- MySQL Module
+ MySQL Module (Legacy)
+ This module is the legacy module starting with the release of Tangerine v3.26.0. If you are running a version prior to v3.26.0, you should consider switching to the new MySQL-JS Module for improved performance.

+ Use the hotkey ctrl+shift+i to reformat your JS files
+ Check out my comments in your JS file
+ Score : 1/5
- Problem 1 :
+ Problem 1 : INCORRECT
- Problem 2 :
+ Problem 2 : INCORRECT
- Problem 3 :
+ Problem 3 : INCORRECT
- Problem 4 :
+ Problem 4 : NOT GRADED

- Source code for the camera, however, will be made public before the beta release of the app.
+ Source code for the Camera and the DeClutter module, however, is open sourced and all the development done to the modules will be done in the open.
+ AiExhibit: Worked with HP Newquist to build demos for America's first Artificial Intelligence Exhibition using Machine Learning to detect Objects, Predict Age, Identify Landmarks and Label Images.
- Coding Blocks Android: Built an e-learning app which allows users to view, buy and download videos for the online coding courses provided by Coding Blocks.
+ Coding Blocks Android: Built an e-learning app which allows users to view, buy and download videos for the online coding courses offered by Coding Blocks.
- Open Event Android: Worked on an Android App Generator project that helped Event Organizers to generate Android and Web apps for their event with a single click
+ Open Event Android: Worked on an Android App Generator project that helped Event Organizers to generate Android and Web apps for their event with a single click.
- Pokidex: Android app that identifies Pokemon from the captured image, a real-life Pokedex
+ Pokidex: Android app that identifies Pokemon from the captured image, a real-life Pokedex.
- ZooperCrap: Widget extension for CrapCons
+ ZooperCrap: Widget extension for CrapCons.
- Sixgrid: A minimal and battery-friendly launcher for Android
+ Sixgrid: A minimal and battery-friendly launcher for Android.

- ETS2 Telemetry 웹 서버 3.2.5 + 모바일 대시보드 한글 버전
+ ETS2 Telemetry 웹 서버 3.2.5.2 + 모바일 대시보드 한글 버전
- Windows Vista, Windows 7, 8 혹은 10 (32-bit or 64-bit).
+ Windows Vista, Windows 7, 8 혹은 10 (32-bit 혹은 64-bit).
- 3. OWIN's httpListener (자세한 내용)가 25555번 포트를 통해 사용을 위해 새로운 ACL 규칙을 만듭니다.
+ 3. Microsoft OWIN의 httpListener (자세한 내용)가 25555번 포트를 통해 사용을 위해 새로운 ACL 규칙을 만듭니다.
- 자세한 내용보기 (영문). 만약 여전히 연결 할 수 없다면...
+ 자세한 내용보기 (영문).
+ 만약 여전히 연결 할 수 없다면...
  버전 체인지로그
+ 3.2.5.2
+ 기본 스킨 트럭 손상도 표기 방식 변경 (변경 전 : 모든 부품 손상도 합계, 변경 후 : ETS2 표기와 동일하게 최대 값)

◆ ◆ ◆ ◆ ◆

The answer must consist of every line in the records above that contains the word "Pokedex".

## [WRITTEN RESPONSE]
- Pokidex: Android app that identifies Pokemon from the captured image, a real-life Pokedex
+ Pokidex: Android app that identifies Pokemon from the captured image, a real-life Pokedex.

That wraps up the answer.